Citing Elicit, search methodology, and using Elicit's content in your own work
When using Elicit for your research, we recommend citing it as you would any other source. Example citations are provided at the bottom of this page.
We do NOT recommend copying/pasting Elicit content verbatim into your work. To minimize hallucinations, Elicit's content stays as faithful to the source text as possible, so some summary text may be quoted as published. Elicit's content is intended to enhance and support your understanding of your research topic. It is not intended to be used as your own text.

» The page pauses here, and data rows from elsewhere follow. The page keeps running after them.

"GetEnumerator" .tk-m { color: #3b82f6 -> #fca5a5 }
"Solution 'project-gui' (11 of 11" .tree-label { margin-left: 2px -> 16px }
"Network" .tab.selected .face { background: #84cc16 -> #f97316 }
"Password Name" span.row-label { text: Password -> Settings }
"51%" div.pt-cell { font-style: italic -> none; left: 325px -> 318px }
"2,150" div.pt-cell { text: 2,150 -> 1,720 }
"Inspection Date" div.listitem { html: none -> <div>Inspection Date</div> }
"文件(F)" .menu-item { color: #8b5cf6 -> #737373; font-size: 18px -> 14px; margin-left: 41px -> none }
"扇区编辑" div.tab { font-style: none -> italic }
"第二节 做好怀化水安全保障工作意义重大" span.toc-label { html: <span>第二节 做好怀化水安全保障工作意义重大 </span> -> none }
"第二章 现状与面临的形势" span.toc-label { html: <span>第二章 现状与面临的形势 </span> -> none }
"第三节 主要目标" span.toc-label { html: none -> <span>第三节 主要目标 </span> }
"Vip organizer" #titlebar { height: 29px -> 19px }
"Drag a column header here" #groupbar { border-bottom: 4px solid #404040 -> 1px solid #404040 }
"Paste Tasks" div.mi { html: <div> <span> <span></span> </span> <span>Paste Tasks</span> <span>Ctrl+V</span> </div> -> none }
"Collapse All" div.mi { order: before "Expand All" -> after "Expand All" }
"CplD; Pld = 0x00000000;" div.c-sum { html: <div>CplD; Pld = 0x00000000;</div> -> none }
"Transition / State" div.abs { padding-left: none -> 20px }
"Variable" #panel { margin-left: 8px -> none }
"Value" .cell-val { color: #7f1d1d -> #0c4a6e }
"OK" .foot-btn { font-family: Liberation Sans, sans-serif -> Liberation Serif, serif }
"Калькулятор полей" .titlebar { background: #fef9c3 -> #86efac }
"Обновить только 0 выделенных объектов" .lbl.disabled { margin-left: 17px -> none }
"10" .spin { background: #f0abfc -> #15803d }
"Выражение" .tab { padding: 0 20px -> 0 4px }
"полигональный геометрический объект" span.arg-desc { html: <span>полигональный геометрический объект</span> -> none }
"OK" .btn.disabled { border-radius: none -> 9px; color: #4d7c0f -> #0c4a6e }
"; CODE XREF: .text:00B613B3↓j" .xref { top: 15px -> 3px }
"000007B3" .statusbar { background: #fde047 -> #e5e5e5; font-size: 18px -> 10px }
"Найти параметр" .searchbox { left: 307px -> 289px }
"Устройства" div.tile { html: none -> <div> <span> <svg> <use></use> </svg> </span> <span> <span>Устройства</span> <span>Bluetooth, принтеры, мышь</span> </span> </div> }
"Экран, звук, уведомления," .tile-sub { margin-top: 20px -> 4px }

Additionally, like any AI tool, Elicit is subject to AI writing detectors. Pasting Elicit content into your work may get your paper flagged as AI-generated, depending on the policies of your school or organization.
Example Elicit citations
@software{elicit,
author = {{Elicit}},
title = {Elicit: The AI Research Assistant},
url = {https://elicit.com},
year = {2023},
date = {2023-01-24},
}
Elicit; Elicit: The AI Research Assistant; https://elicit.com; accessed xxxx/xx/xx
All Elicit citations should include the URL and the date. Check out example papers and articles where Elicit was cited here: Works about Elicit
About Elicit's search methodology
Elicit's literature searches are conducted using an Elicit's LLM-powered semantic search system. This methodological approach proceeded in multiple stages: (1) initial semantic embedding-based retrieval using neural language models to identify candidate papers based on conceptual similarity rather than simple keyword matching; (2) relevancy scoring and ranking of papers within the candidate pool using a transformer-based relevance classification model trained to evaluate topical alignment; (3) selection of the top 500 papers by relevance score for further analysis; and (4) an explicit screening phase where papers were systematically evaluated against inclusion/exclusion criteria to determine final eligibility. This methodology leverages the capabilities of large language models to comprehend complex search requirements beyond traditional boolean keyword approaches, resulting in improved retrieval recall and precision. The re-ranking algorithm applied to the initial candidate pool employs contextual understanding of each paper's content to prioritize those with highest topical relevance, substantially increasing the concentration of pertinent literature in the analyzed corpus compared to conventional search methodologies.